DVD Review: 'The Sopranos: Season Six, Volume 1'


Maybe it's because we all knew this was the beginning of the end, but it seemed that a lot of "Sopranos" fans were expecting more from the show's sixth season.

David Chase, who created the series, isn't having it, sarcastically noting in his commentary track on the season finale, "Kaisha," that "The Sopranos" is "the famous show where nothing happens," before pointing out, in the episode's first five minutes, nothings like a wiseguy stuffing someone's severed head into a sewer and the torching of Phil Leotardo's (Frank Vincent) wire room.

Such is the nature, I guess, of creating one of the most acclaimed -- and, in turn, scrutinized -- shows in television history.

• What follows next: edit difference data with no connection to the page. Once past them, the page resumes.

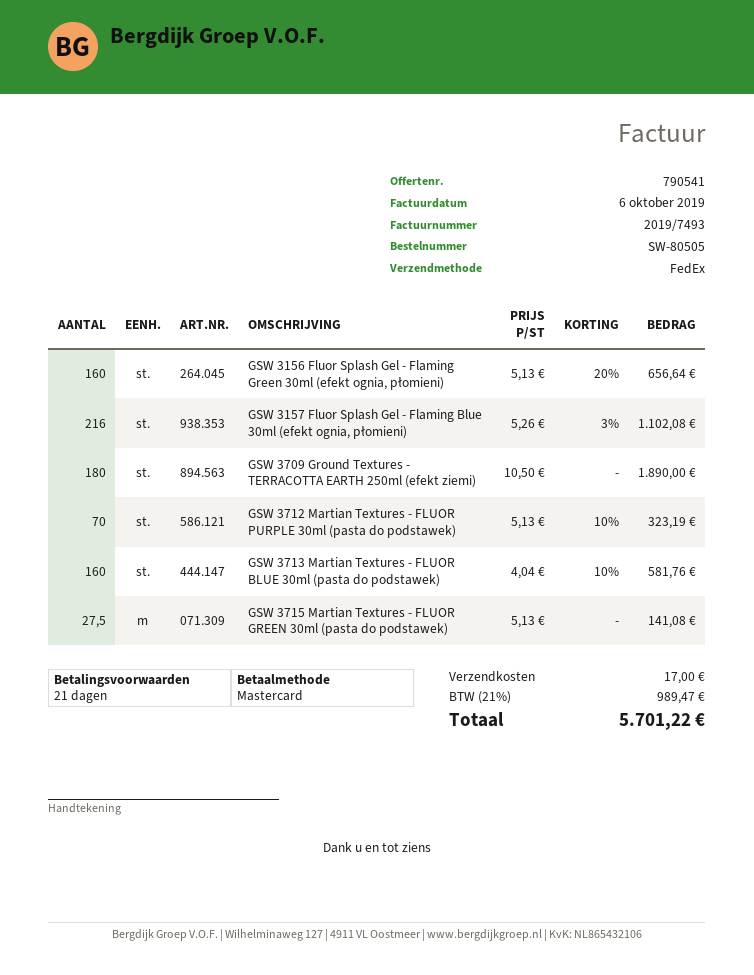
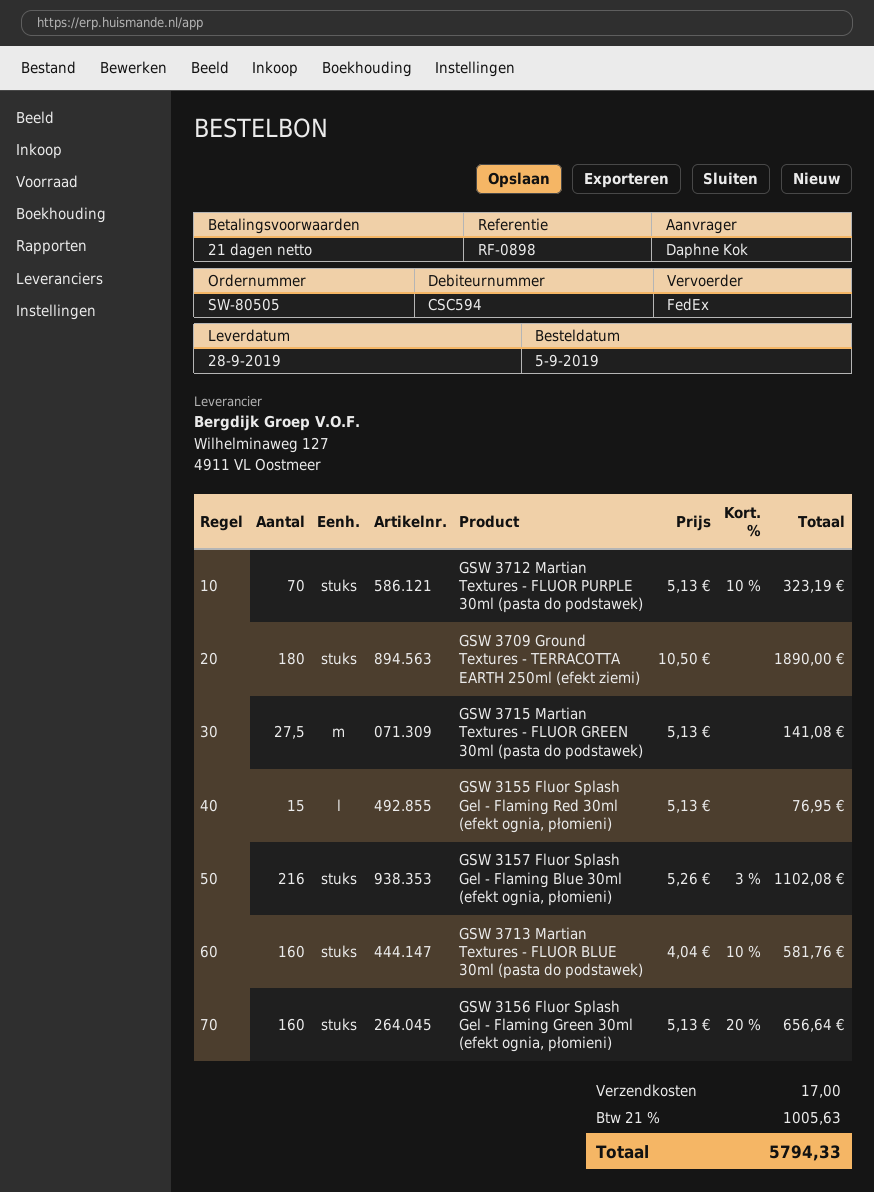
GSW 3155 Fluor Splash Gel - Flaming Red 30ml (efekt ognia, płomieni): none -> 15 x 5.13 = 76.95
tax: 21% = 989.47 -> 21% = 1005.63
total: 5701.22 -> 5794.33

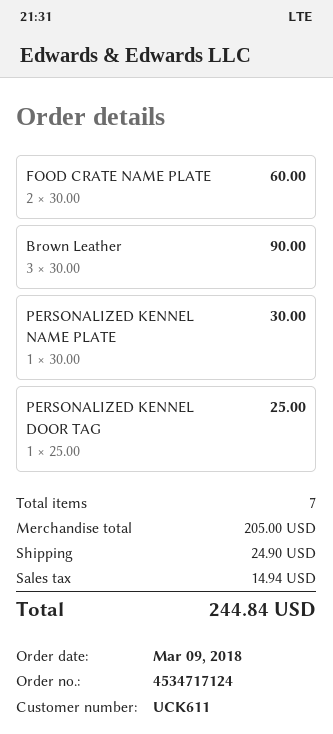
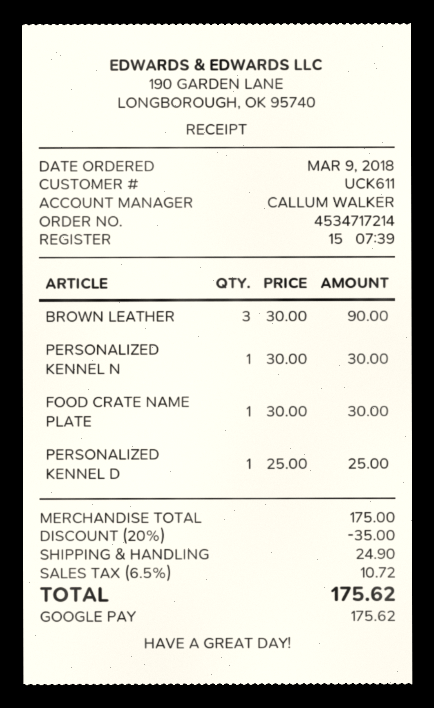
order number: 4534717124 -> 4534717214
FOOD CRATE NAME PLATE: 2 x 30.00 = 60.00 -> 1 x 30.00 = 30.00
subtotal: 205.00 -> 175.00
discount: none -> 20% = 35.00
tax: 14.94 -> 10.72
total: 244.84 -> 175.62

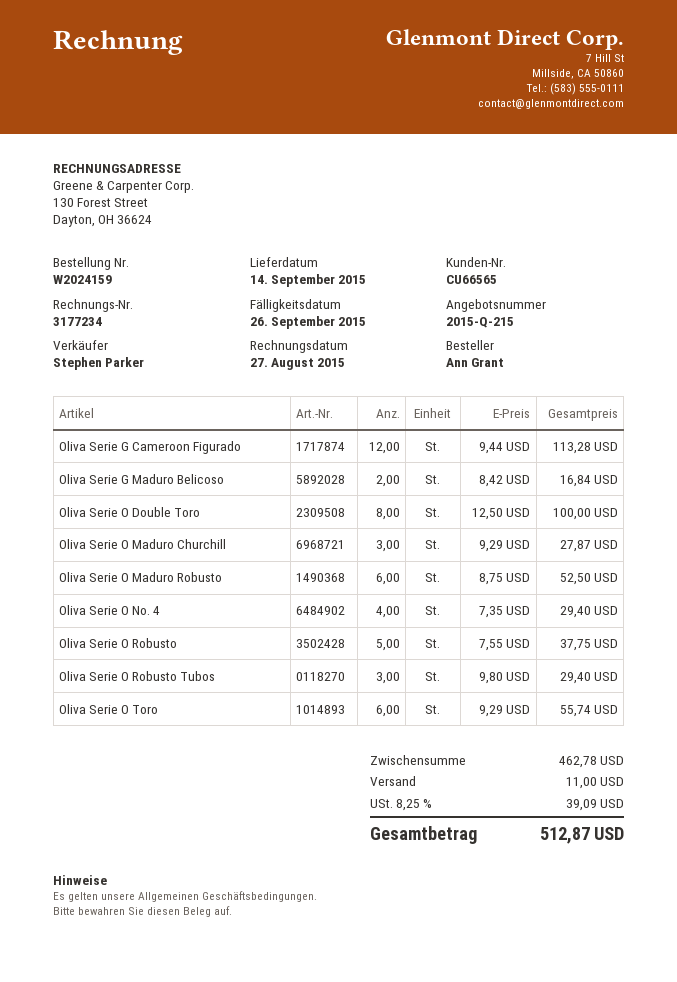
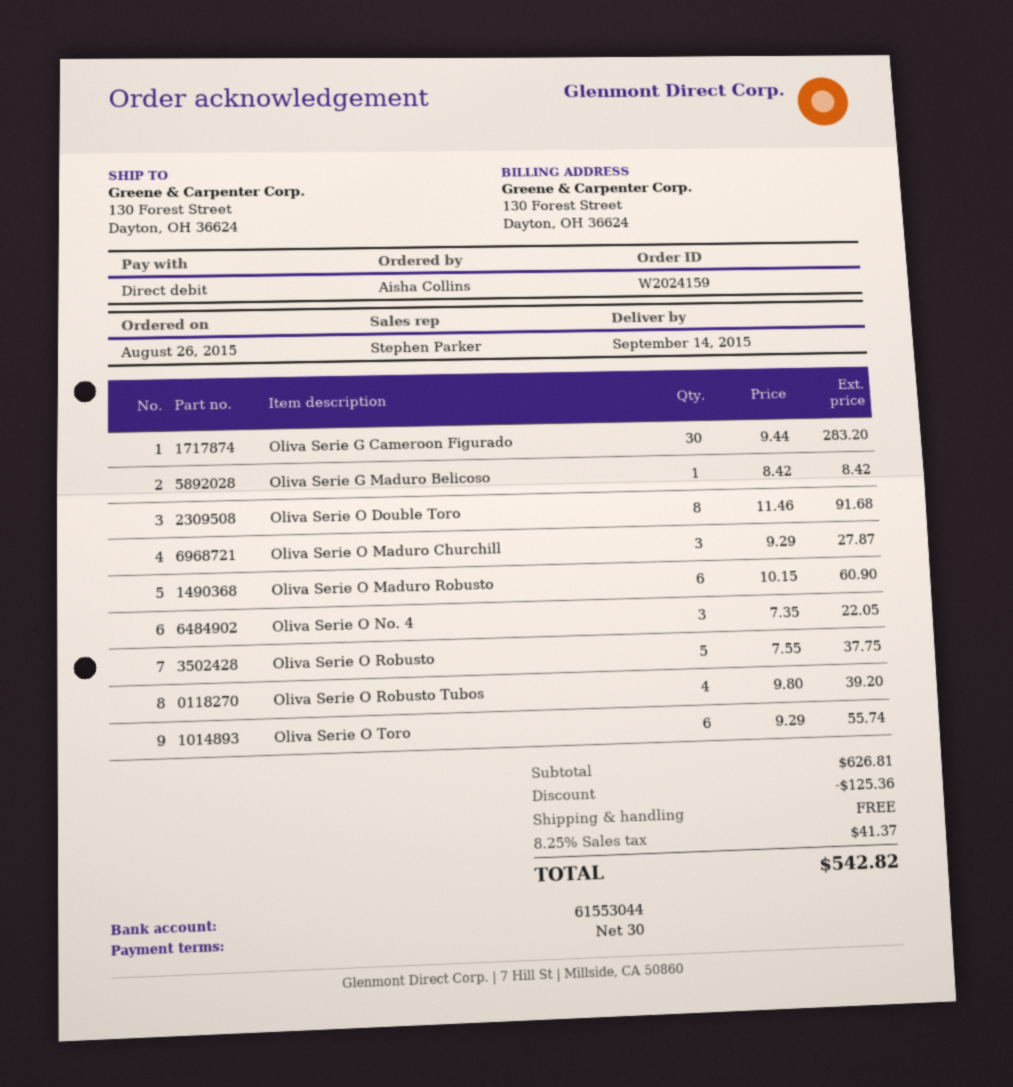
ordered by: Ann Grant -> Aisha Collins
Oliva Serie G Cameroon Figurado: 12 x 9.44 = 113.28 -> 30 x 9.44 = 283.20
Oliva Serie G Maduro Belicoso: 2 x 8.42 = 16.84 -> 1 x 8.42 = 8.42
Oliva Serie O Double Toro: 8 x 12.50 = 100.00 -> 8 x 11.46 = 91.68
Oliva Serie O Maduro Robusto: 6 x 8.75 = 52.50 -> 6 x 10.15 = 60.90
Oliva Serie O No. 4: 4 x 7.35 = 29.40 -> 3 x 7.35 = 22.05
Oliva Serie O Robusto Tubos: 3 x 9.80 = 29.40 -> 4 x 9.80 = 39.20
subtotal: 462.78 -> 626.81
discount: none -> 125.36
shipping: 11.00 -> 0.00
tax: 8.25% = 39.09 -> 8.25% = 41.37
total: 512.87 -> 542.82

A second viewing the season, which HBO is calling "Volume 1" (with next year's final eight episodes making up Volume 2), does reveal a lot of setup without big payoffs on the order of, say, Ralphie Cifaretto losing his head or the marital disintegration that ended the show's fourth season. But it also highlights the nuanced work the show did in telling some smaller stories, whether it be Tony's (James Gandolfini) recovery from being shot, Christopher's (Michael Imperioli) slide back into addiction or Carmela's (Edie Falco) ongoing struggle to deny what her husband really does for a living.

And, as Chase and writer Matthew Weiner point out in fairly insightful commentary tracks, nothing on "The Sopranos" happens without a reason. So when Weiner points out in his commentary on "Luxury Lounge" (probably the season's most amusing episode) that "it's important to note that Tony knows the Middle Eastern guys," you begin to relish the possible directions that thread could go in the final batch of shows.

Members of the cast offer commentary on two other episodes, including the brilliant "Join the Club" episode for which Falco was robbed of an Emmy nomination. That episode alone is worth a decent fraction of the retail price on this set -- and besides, taking another look at the season is a good way both to steel yourself for the inevitable end of the show and remind yourself that even when whackings are few and far between, "The Sopranos" has a lot more going on than just about any other show on television.

EXTRAS: Commentary on episodes "Join the Club," "Luxury Lounge," "The Ride" and "Kaisha."